As illustrated in FIG. 2G, PSU 226 in the second subset is swapped
with PSU 222 the first subset in FIG. 2F, or PSU 221 in the second
subset is swapped with PSU 225 in the first subset in FIG. 2C.
[0038] It should be understood that the patterns of a first subset
and a second subset PSUs in FIGS. 2A-2G are presented solely for
illustrative purposes. Actual patterns may vary and include various
other types of patterns in accordance with the present technology.
For example, the actual patterns can include a predetermined
pattern or a pattern dynamically determined based upon a predicted
loading of the server system, loading of the two or more PSUs of
the server system, or health of each individual PSU.
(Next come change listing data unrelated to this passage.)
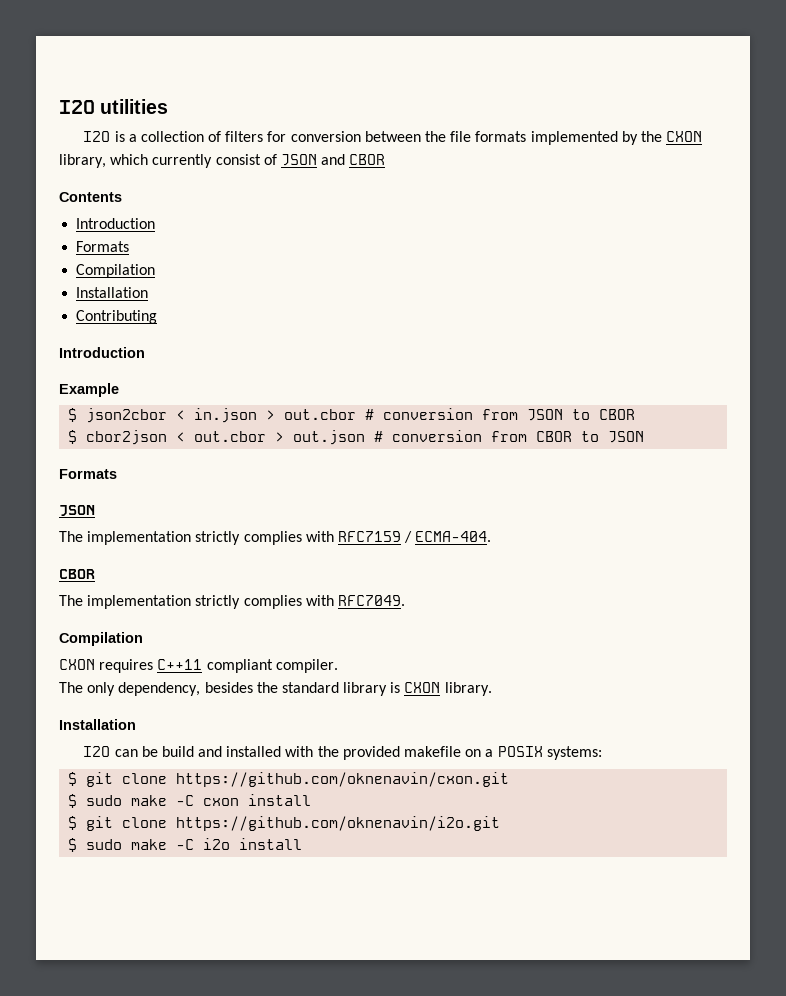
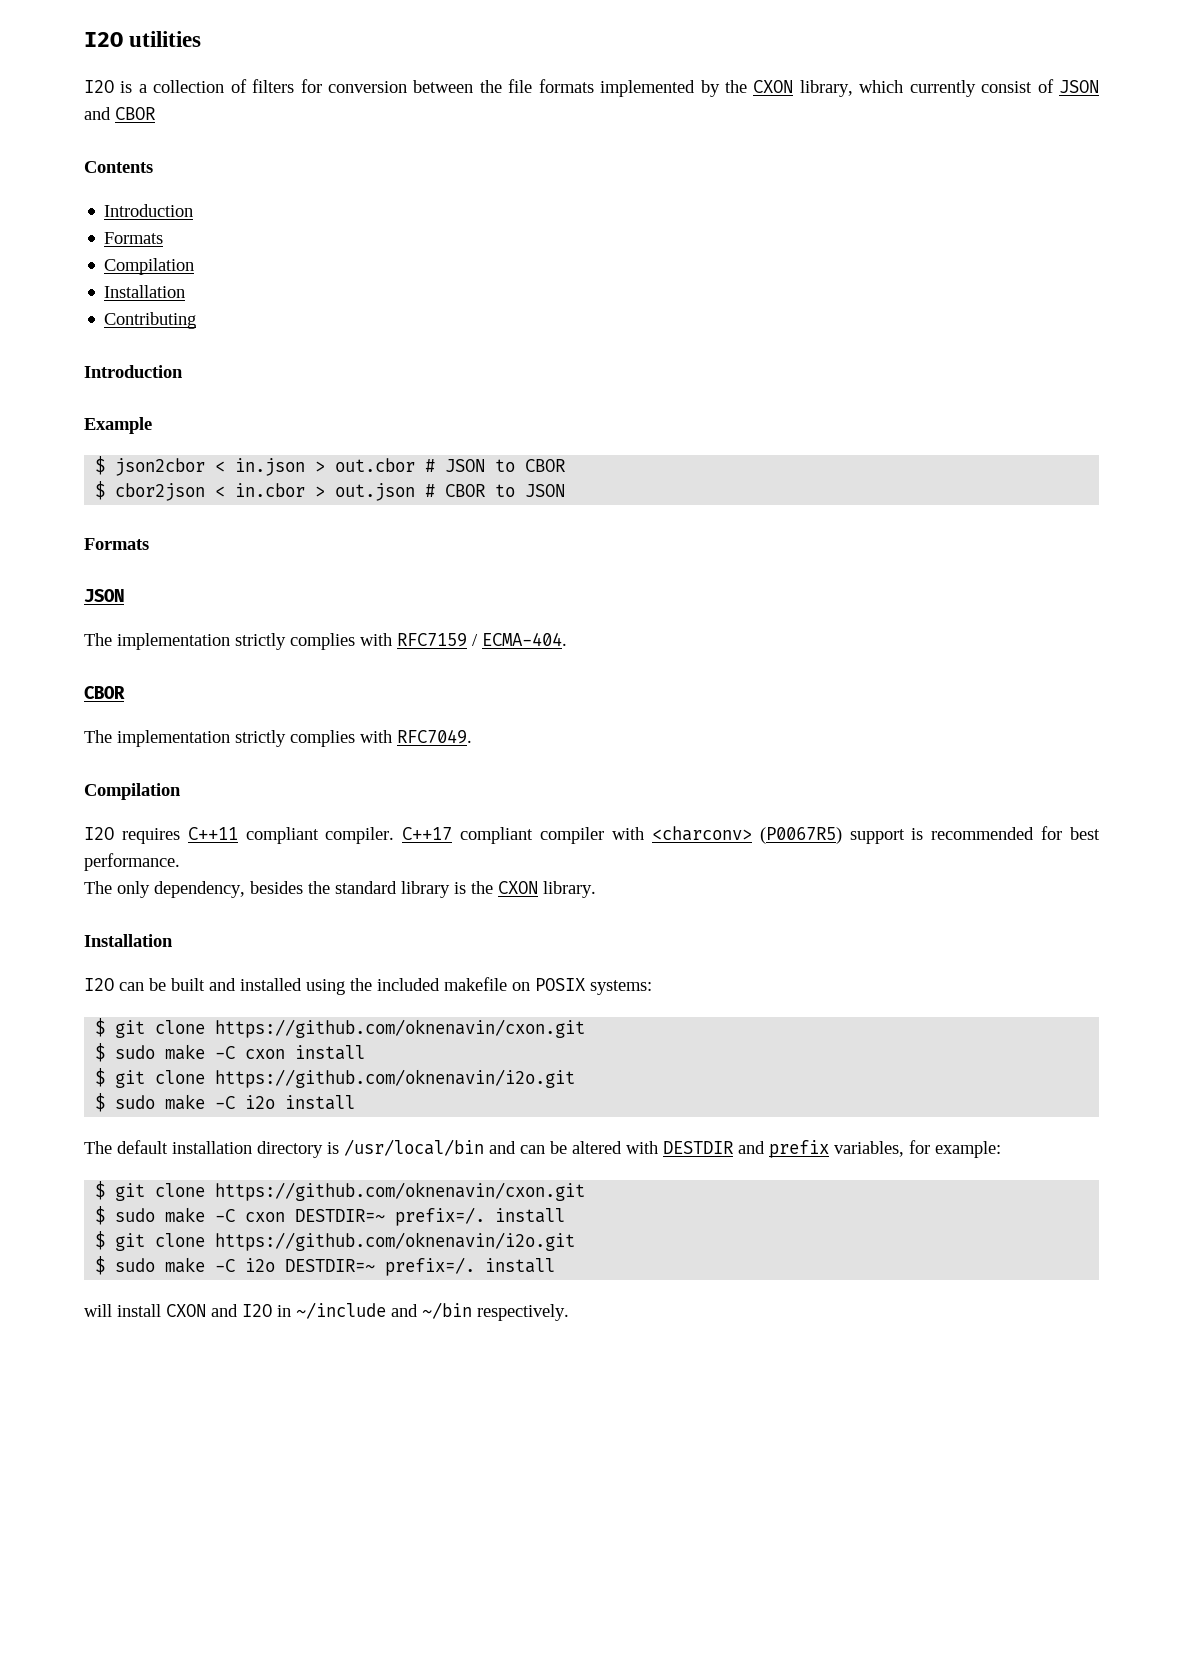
- $ json2cbor < in.json > out.cbor # conversion from JSON to CBOR
+ $ json2cbor < in.json > out.cbor # JSON to CBOR
- $ cbor2json < out.cbor > out.json # conversion from CBOR to JSON
+ $ cbor2json < in.cbor > out.json # CBOR to JSON
- CXON requires C++11 compliant compiler.
+ I2O requires C++11 compliant compiler. C++17 compliant compiler with <charconv> (P0067R5) support is recommended for best performance.
- The only dependency, besides the standard library is CXON library.
+ The only dependency, besides the standard library is the CXON library.
- I2O can be build and installed with the provided makefile on a POSIX systems:
+ I2O can be built and installed using the included makefile on POSIX systems:
+ The default installation directory is /usr/local/bin and can be altered with DESTDIR and prefix variables, for example:
+ $ git clone https://github.com/oknenavin/cxon.git
+ $ sudo make -C cxon DESTDIR=~ prefix=/. install
+ $ git clone https://github.com/oknenavin/i2o.git
+ $ sudo make -C i2o DESTDIR=~ prefix=/. install
+ will install CXON and I2O in ~/include and ~/bin respectively.

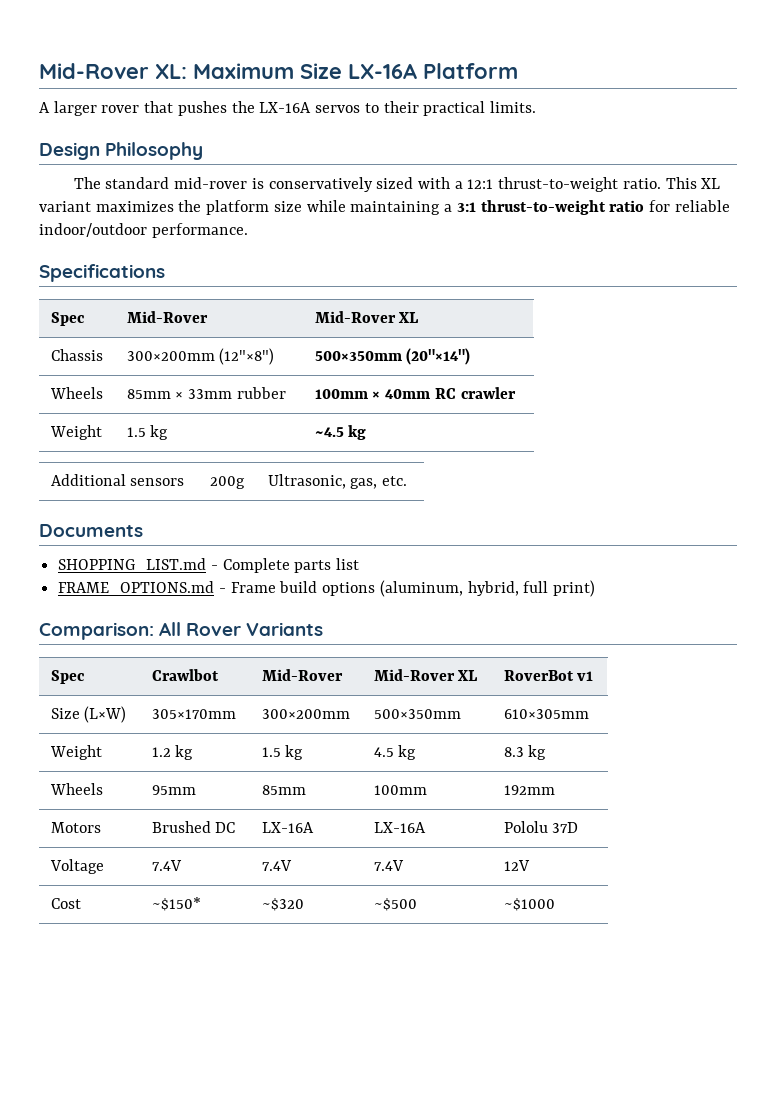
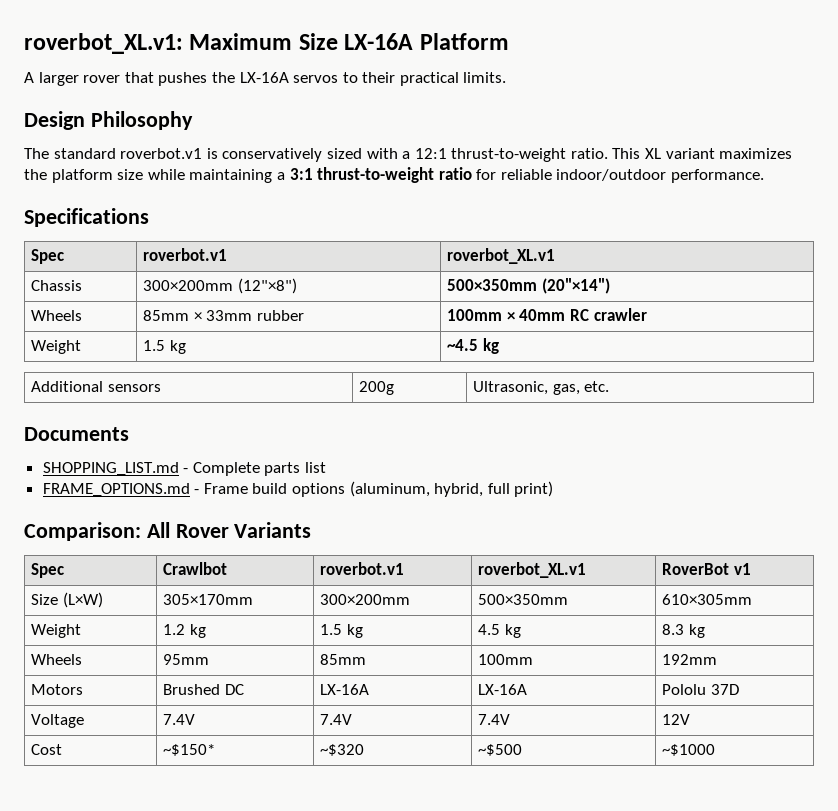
- Mid-Rover XL: Maximum Size LX-16A Platform
+ roverbot_XL.v1: Maximum Size LX-16A Platform
- The standard mid-rover is conservatively sized with a 12:1 thrust-to-weight ratio.
+ The standard roverbot.v1 is conservatively sized with a 12:1 thrust-to-weight ratio.
- Spec | Mid-Rover | Mid-Rover XL
+ Spec | roverbot.v1 | roverbot_XL.v1
- Spec | Crawlbot | Mid-Rover | Mid-Rover XL | RoverBot v1
+ Spec | Crawlbot | roverbot.v1 | roverbot_XL.v1 | RoverBot v1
[0039] FIGS. 3A-3B illustrate additional examples of a first subset
of two or more PSUs that are turned off and a second subset of the
two or more PSUs that are in operation in accordance with
implementations of the present technology. FIG. 3A illustrates a
scenario when some of PSUs in a server system operates in a heavy
load condition. In this example, there are a total of six PSUs in
the sever system. Each of PSUs 321, 322, and 323 operates with a
90% load and has a lower operating efficiency than operating
efficiencies with an optimized load (e.g., 50%). In this example,
present and/historical loading of the server system and loading of
six PSUs in the server system can be collected and analyzed to
predict a loading pattern of the server system and used to
determine the first subset and the second subset of the PSUs
according to one or more PSU management algorithms. Let's assume
that each of six PSUs reaches an optimized efficiency level when a
corresponding PSU operates at a 50% load. FIG. 3B illustrates an
example of the first subset of PSUs (i.e., 326) that is turned off
and the second subset of PSUs (i.e., 321, 322, 323, 324 and 325)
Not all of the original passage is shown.